YOUR OBJECTIVE:
Within the entries below, every line containing "Vehicle" is to be copied.

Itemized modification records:
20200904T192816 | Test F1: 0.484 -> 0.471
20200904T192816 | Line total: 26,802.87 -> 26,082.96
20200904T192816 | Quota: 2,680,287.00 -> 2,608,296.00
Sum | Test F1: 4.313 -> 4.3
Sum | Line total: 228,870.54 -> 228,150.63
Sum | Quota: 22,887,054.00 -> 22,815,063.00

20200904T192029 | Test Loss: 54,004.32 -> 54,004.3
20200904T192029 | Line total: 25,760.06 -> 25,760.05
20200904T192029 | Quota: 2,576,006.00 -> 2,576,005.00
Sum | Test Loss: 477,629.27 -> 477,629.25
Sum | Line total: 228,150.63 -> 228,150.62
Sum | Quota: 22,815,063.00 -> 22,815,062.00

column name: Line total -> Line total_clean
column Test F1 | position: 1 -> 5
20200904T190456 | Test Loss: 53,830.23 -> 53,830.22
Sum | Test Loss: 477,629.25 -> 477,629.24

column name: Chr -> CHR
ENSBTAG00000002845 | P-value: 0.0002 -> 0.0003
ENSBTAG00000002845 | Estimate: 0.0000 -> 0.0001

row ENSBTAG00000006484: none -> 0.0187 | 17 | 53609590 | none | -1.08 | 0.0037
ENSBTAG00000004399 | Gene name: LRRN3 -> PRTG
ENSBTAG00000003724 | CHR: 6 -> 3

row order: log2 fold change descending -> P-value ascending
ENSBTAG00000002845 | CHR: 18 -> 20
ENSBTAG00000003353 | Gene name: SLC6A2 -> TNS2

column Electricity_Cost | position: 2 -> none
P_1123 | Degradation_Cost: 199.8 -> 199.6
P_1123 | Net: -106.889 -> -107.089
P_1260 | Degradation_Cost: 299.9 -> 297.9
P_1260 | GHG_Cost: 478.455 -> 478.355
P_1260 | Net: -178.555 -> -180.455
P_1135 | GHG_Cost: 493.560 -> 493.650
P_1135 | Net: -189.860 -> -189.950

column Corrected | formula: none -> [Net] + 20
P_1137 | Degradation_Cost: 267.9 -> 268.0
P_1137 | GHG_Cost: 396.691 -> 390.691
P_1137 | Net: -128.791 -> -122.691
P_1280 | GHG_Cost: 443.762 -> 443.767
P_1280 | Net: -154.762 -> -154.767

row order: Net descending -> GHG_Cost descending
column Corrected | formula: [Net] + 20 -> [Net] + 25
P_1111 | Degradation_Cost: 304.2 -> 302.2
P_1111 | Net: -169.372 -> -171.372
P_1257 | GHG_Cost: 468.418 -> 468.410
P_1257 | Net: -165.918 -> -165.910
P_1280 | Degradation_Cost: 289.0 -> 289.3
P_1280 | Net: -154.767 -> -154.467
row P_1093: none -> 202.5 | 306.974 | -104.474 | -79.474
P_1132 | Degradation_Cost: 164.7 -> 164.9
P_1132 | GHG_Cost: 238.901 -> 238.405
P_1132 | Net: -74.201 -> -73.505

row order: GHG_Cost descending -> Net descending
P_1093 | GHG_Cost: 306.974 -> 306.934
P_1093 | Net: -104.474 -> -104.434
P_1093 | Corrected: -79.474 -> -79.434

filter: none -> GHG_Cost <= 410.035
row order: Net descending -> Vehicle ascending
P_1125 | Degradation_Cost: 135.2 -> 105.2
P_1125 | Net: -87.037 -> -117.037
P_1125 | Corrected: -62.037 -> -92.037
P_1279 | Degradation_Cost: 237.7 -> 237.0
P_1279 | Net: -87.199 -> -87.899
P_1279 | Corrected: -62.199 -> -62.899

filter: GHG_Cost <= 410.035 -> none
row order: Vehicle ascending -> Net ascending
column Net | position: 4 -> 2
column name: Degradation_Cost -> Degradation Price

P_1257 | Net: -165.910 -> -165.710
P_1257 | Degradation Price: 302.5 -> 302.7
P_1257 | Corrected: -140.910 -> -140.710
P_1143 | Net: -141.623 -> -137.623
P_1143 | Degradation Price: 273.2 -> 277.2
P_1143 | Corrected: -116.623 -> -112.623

ANSWER TO THE PROBLEM:
row order: Net descending -> Vehicle ascending
row order: Vehicle ascending -> Net ascending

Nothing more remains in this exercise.